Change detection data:

· · · ·

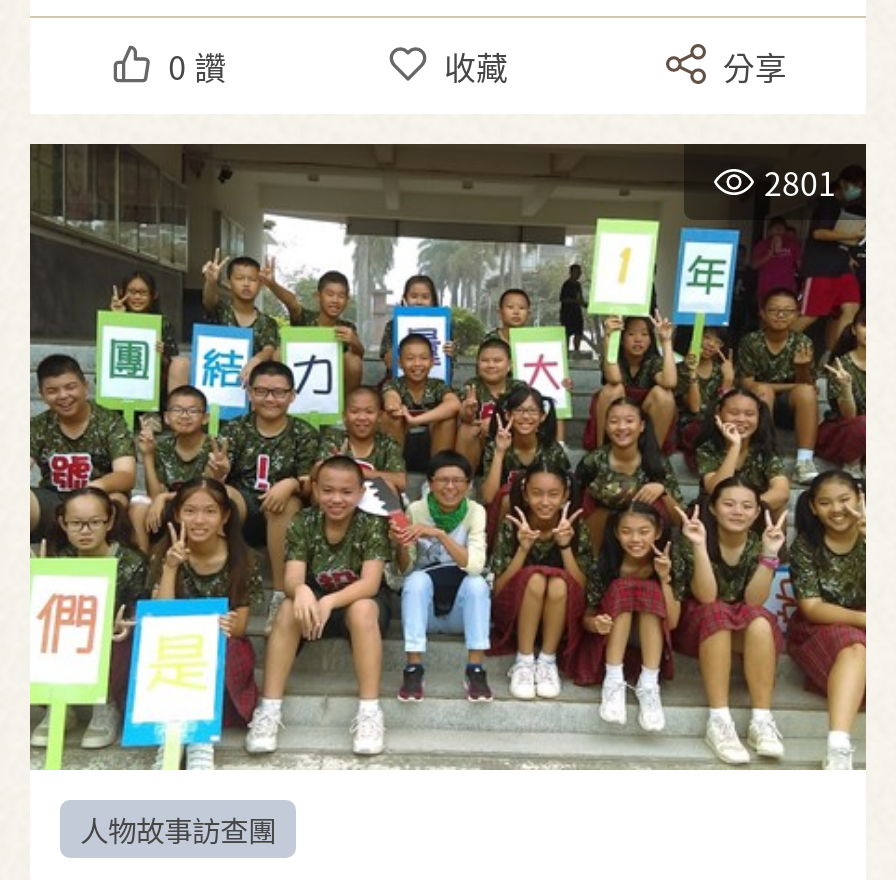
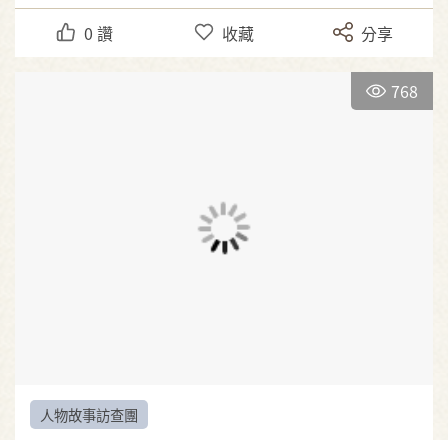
- [image]

- 2801
+ 768
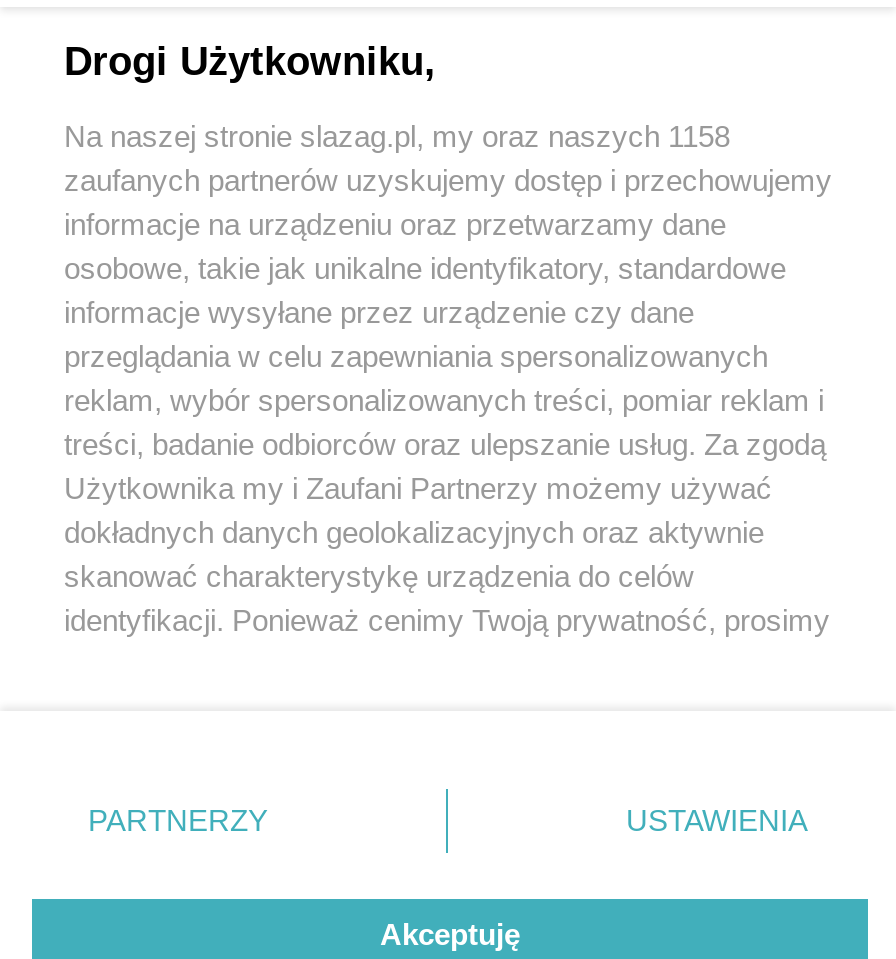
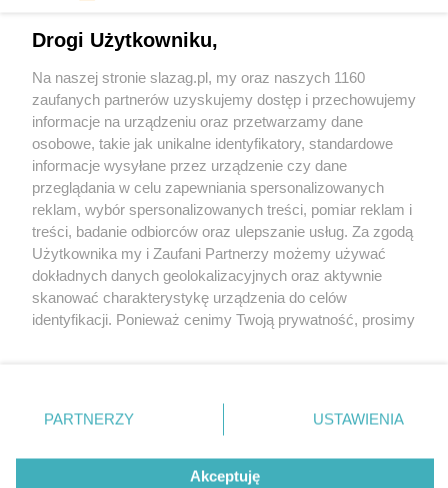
- Na naszej stronie slazag.pl, my oraz naszych 1158
+ Na naszej stronie slazag.pl, my oraz naszych 1160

· · · ·

## Work item
All records above need to be returned exactly. Omit the pictures.

## Output of the task
- [image]

- 2801
+ 768
- Na naszej stronie slazag.pl, my oraz naszych 1158
+ Na naszej stronie slazag.pl, my oraz naszych 1160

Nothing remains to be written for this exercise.